Input records:
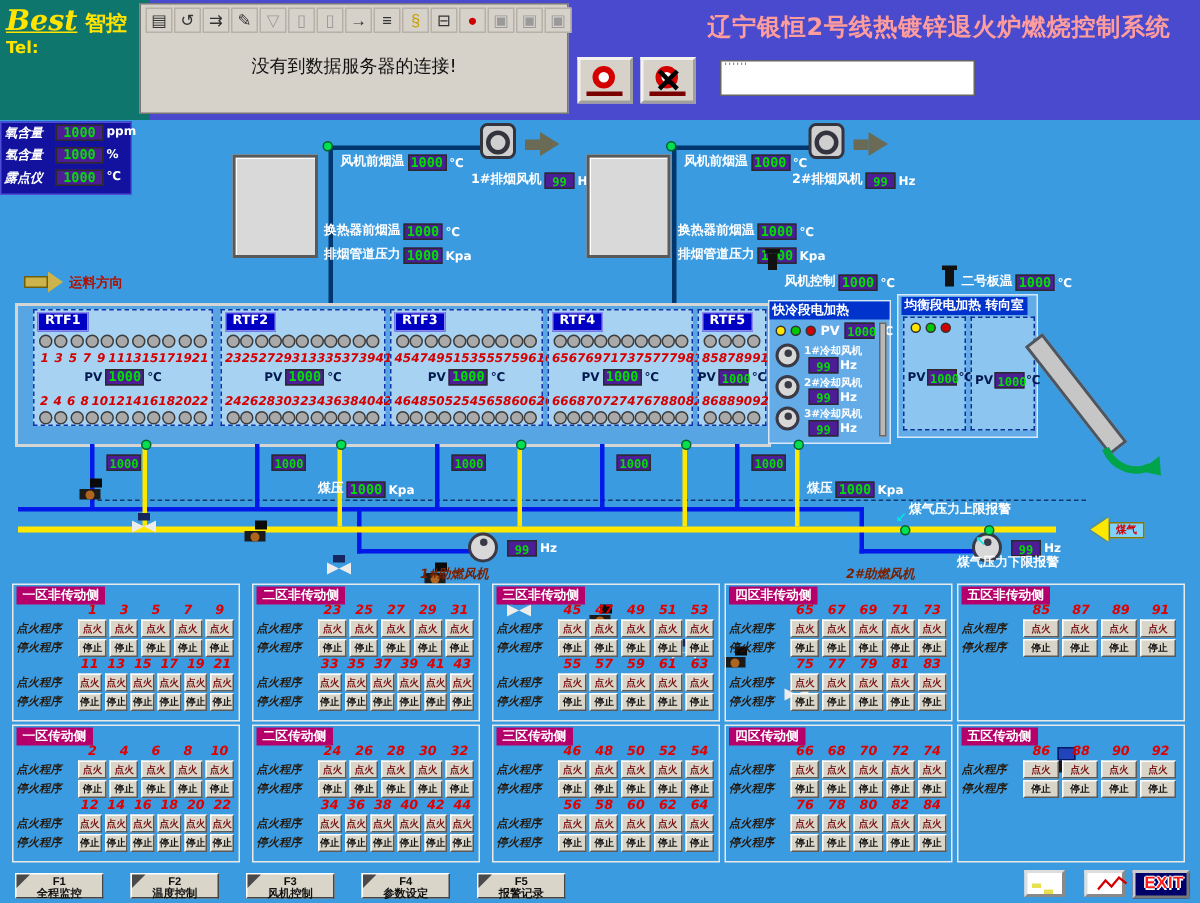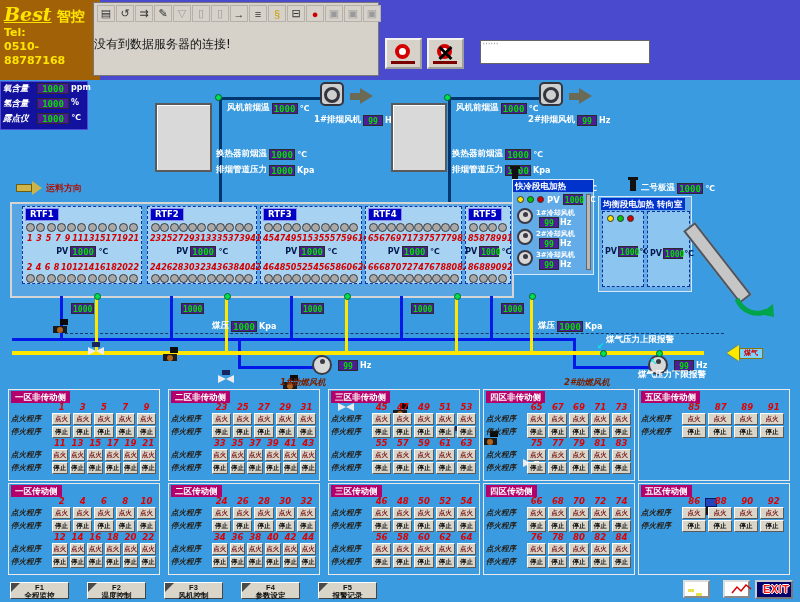"Best 智控" #logo { background: #a16207 -> #0f766e }
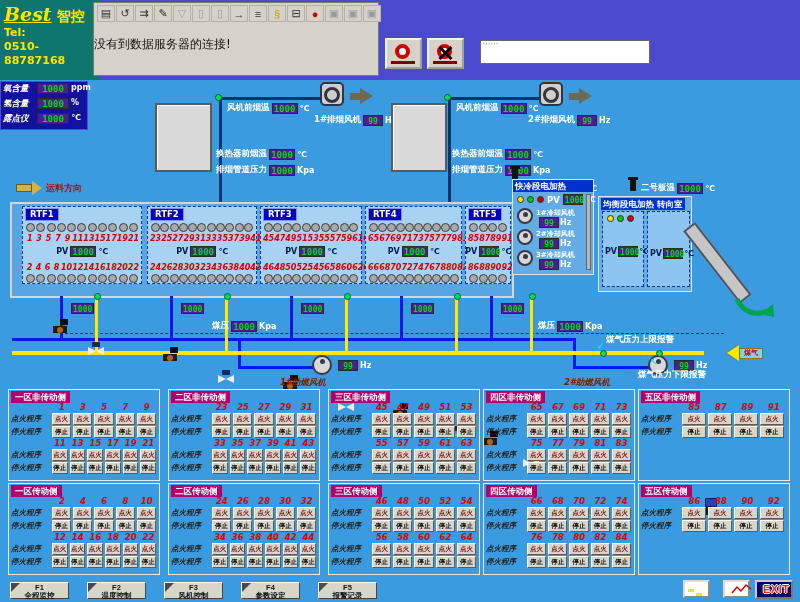"辽宁银恒2号线热镀锌退火炉燃烧控制系统" div { html: none -> <div>辽宁银恒2号线热镀锌退火炉燃烧控制系统</div> }
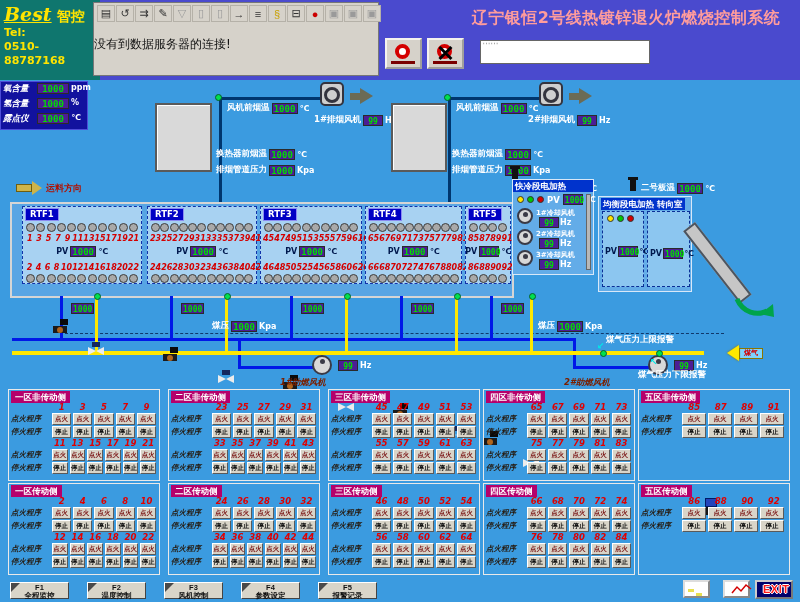"0510-88787168" div.telline { html: <div>0510-88787168</div> -> none }
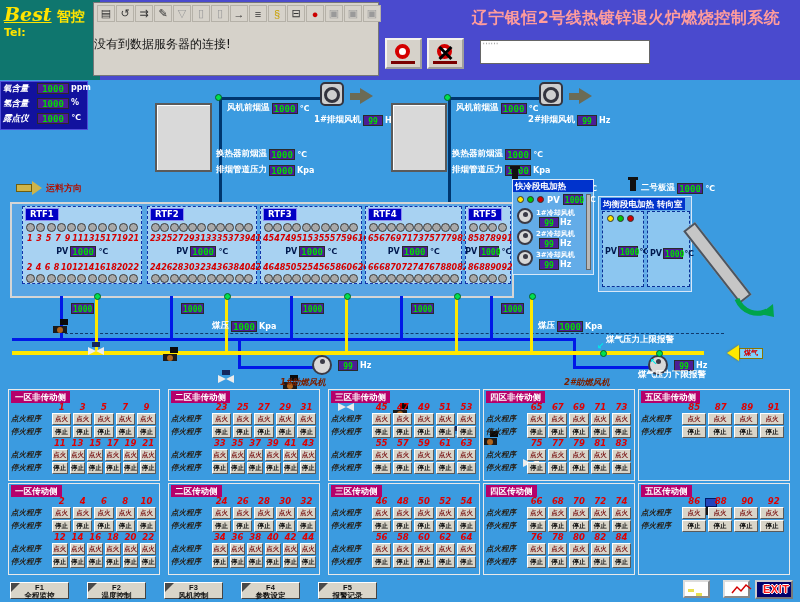"没有到数据服务器的连接!" #msgtext { text-align: left -> center }
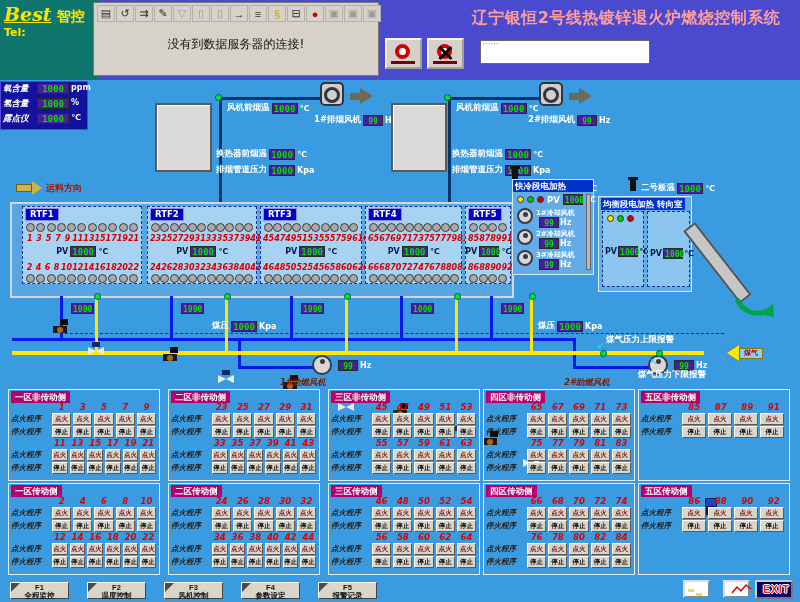"快冷段电加热" div.secbox { top: 179px -> 200px }
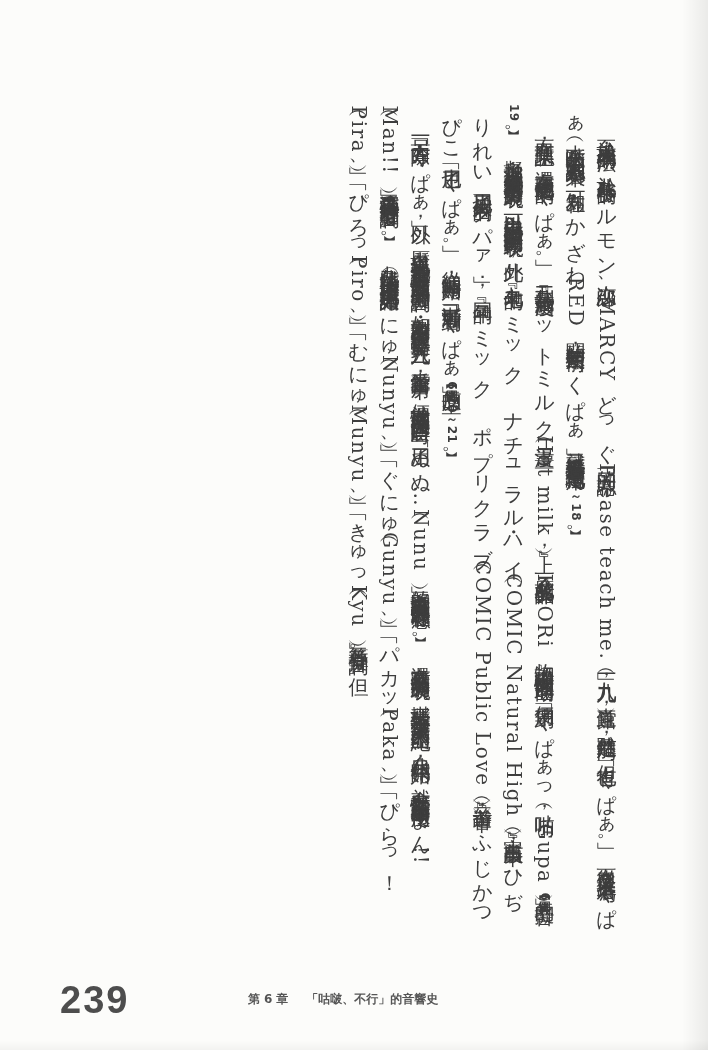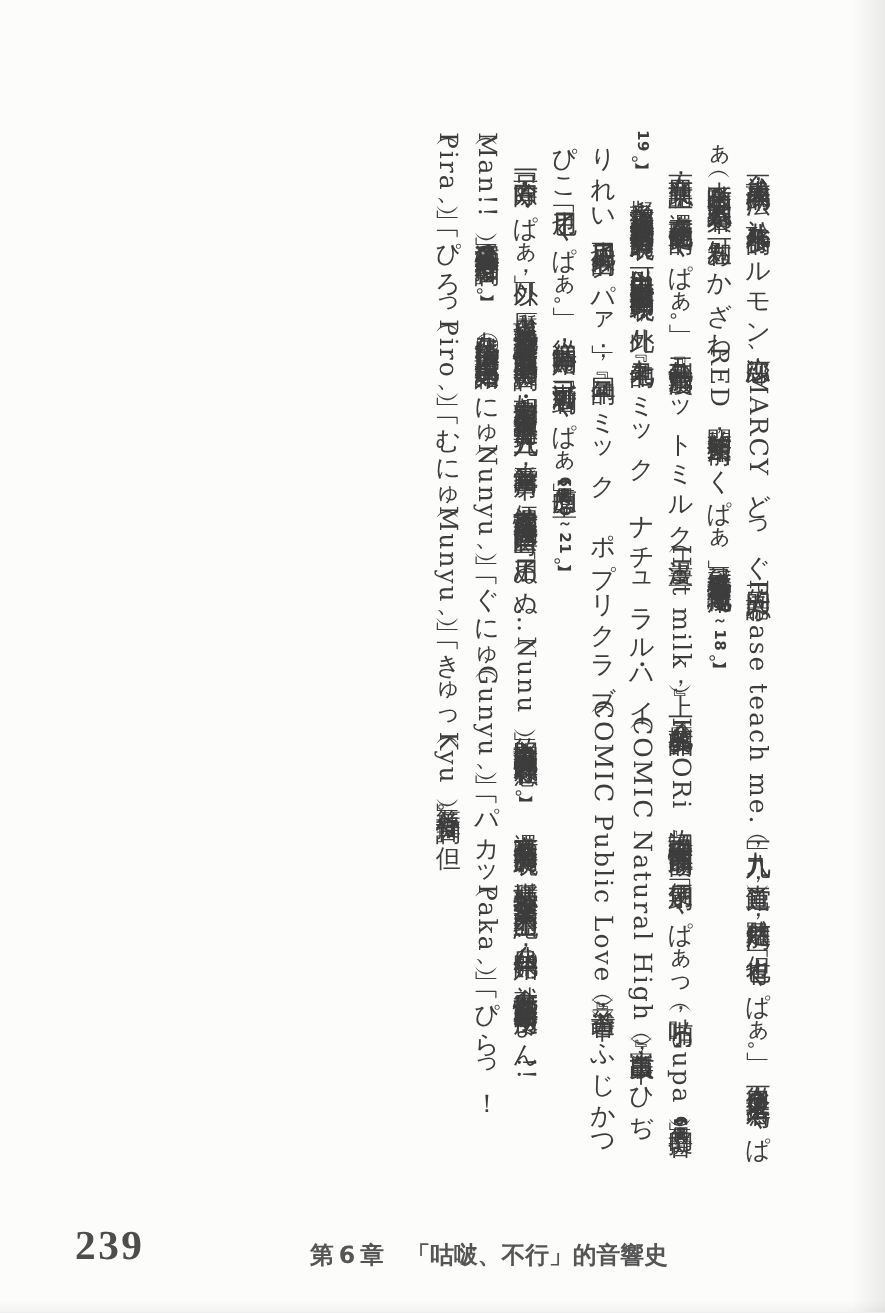"239" .footer-pagenum { font-family: Liberation Serif, serif -> Liberation Sans, sans-serif; font-size: 33px -> 38px }
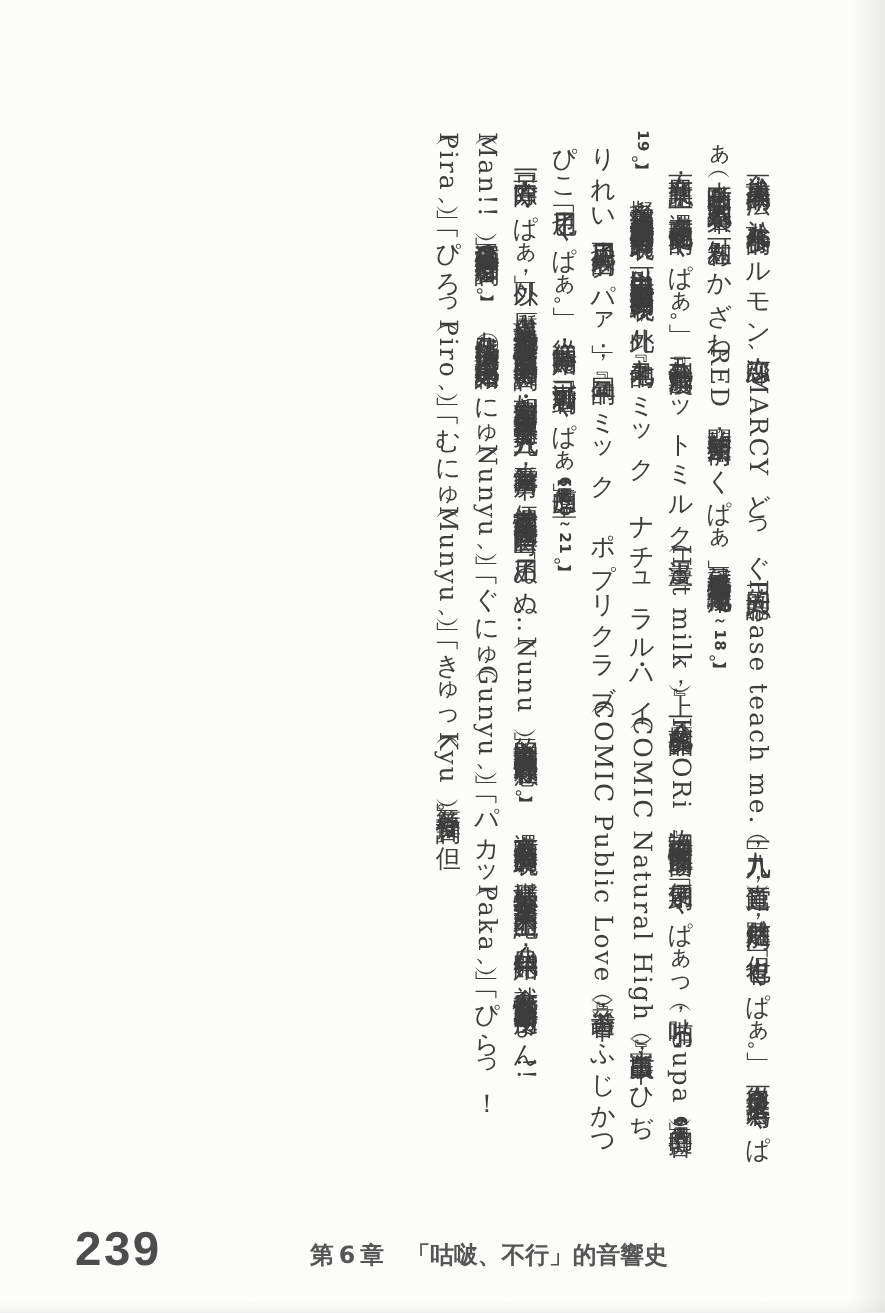"第6章 「咕啵、不行」的音響史" .footer-chapter { font-size: 19px -> 12px }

Task instructions:
Please set down, exactly and with nothing added, the lines from the line with "html: <div>0510-88787168</div> ->" to the end of the entries above, omitting pictures.

Output:
"0510-88787168" div.telline { html: <div>0510-88787168</div> -> none }
"没有到数据服务器的连接!" #msgtext { text-align: left -> center }
"快冷段电加热" div.secbox { top: 179px -> 200px }
"239" .footer-pagenum { font-family: Liberation Serif, serif -> Liberation Sans, sans-serif; font-size: 33px -> 38px }
"第6章 「咕啵、不行」的音響史" .footer-chapter { font-size: 19px -> 12px }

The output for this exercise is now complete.